→ **Exercise**: In the records below, find the line that contains "-276,20 +276,21 @@" and repeat it, along with each line after it, exactly as written.

Stored dataset items

*** Begin section ***

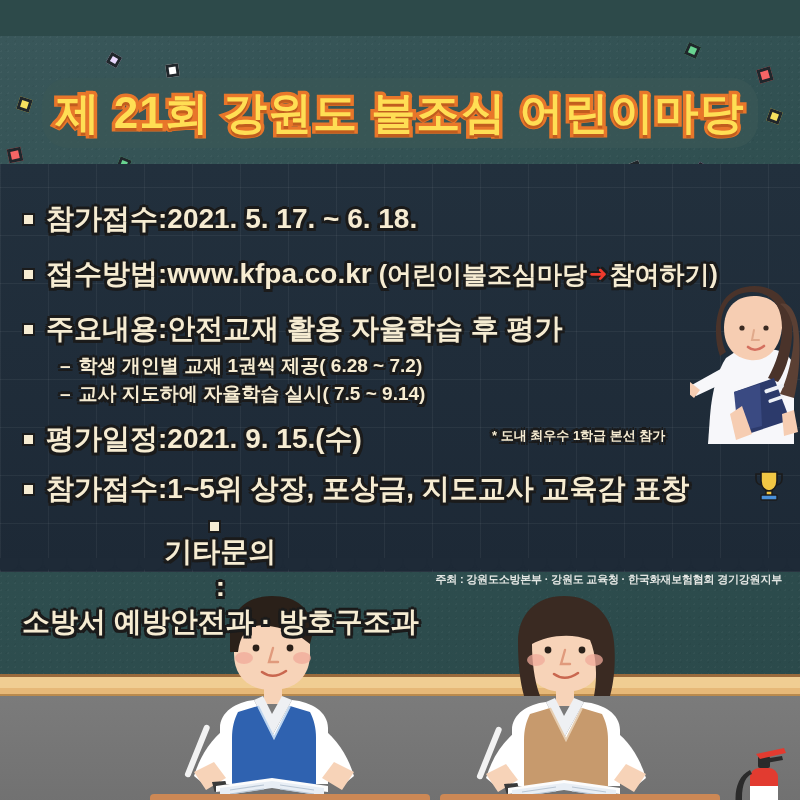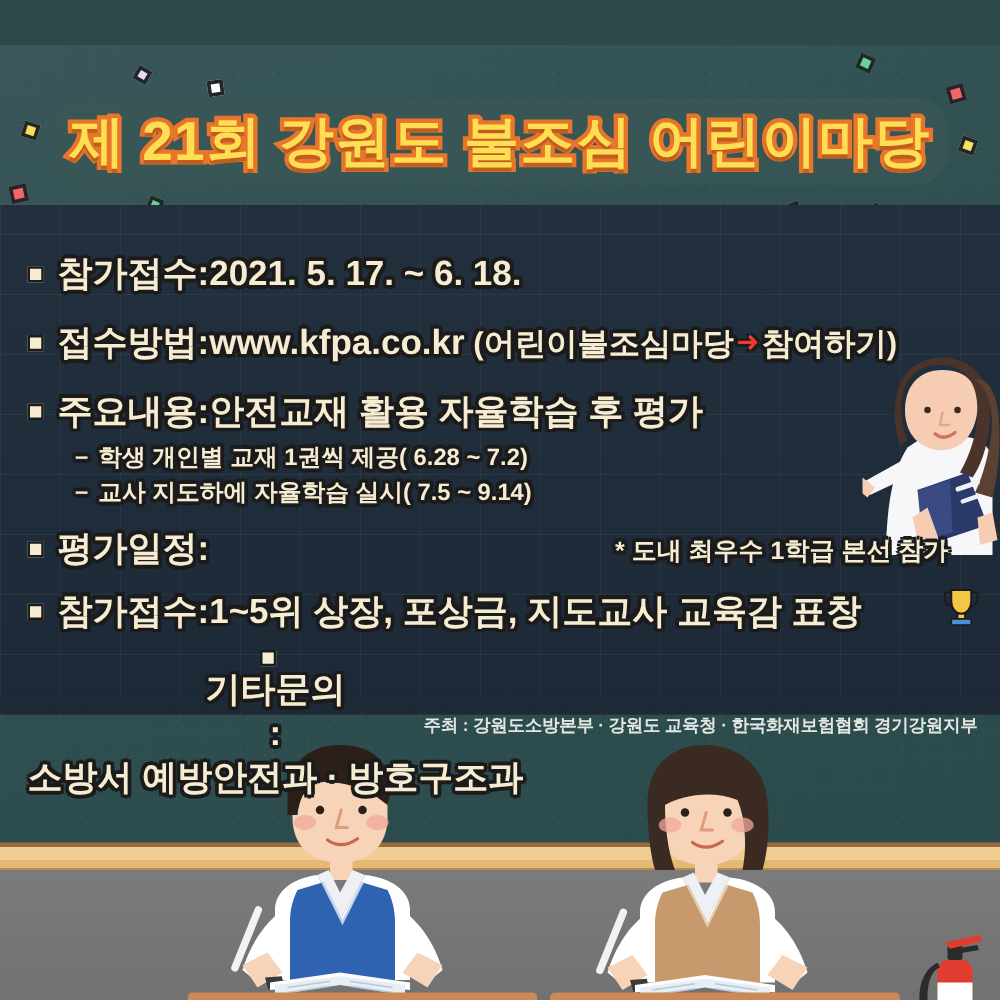--- a/index.html
+++ b/index.html
@@ -69,26 +69,26 @@
   .sq {
     display:inline-block; width:13px; height:13px; background:#f6ecd2;
     margin-right:11px; border:2px solid #1b1b1b; flex:none;
     text-shadow:none;
   }
   .dash { margin-right:8px; }
   .main-l  { font-size:28px; }
   .sub-l   { font-size:19px; }
   .url-l   { font-size:28px; }
   .paren   { font-size:25px; }
-  .note    { font-size:20px; }
+  .note    { font-size:13px; }
   .arrow-r { color:#ef3b2d; font-size:22px; padding:0 2px;
              text-shadow:-2px -2px 0 #1b1b1b,2px -2px 0 #1b1b1b,-2px 2px 0 #1b1b1b,2px 2px 0 #1b1b1b; }
 
   .host {
-    position:absolute; right:18px; top:536px; font-size:14px; font-weight:bold;
+    position:absolute; right:18px; top:536px; font-size:11px; font-weight:bold;
     color:#e3e6e3; white-space:nowrap; letter-spacing:-.2px;
   }
 
   
   .desk { position:absolute; }
   .fe-label { position:absolute; color:#fff; font-size:11px; font-weight:bold;
               text-align:center; letter-spacing:1px; }
 </style>
 </head>
 <body>
@@ -276,20 +276,21 @@
 
   <div class="line sub-l" style="left:60px; top:345px;">
     <span class="dash">–</span>
     <span>교사 지도하에 자율학습 실시( 7.5 ~ 9.14)</span>
   </div>
 
   <div class="line main-l" style="left:22px; top:384px;">
     <span class="sq"></span>
     <span>평가일정</span>
     <span> : </span>
+    <span>2021. 9. 15.(수)</span>
   </div>
   <div class="line note" style="left:492px; top:391px;">
     <span>* 도내 최우수 1학급 본선 참가</span>
   </div>
 
   <div class="line main-l" style="left:22px; top:434px;">
     <span class="sq"></span>
     <span>참가접수</span>
     <span> : </span>
     <span>1~5위 상장, 포상금, 지도교사 교육감 표창</span>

*** End section ***

→ **Written response**:
@@ -276,20 +276,21 @@
 
   <div class="line sub-l" style="left:60px; top:345px;">
     <span class="dash">–</span>
     <span>교사 지도하에 자율학습 실시( 7.5 ~ 9.14)</span>
   </div>
 
   <div class="line main-l" style="left:22px; top:384px;">
     <span class="sq"></span>
     <span>평가일정</span>
     <span> : </span>
+    <span>2021. 9. 15.(수)</span>
   </div>
   <div class="line note" style="left:492px; top:391px;">
     <span>* 도내 최우수 1학급 본선 참가</span>
   </div>
 
   <div class="line main-l" style="left:22px; top:434px;">
     <span class="sq"></span>
     <span>참가접수</span>
     <span> : </span>
     <span>1~5위 상장, 포상금, 지도교사 교육감 표창</span>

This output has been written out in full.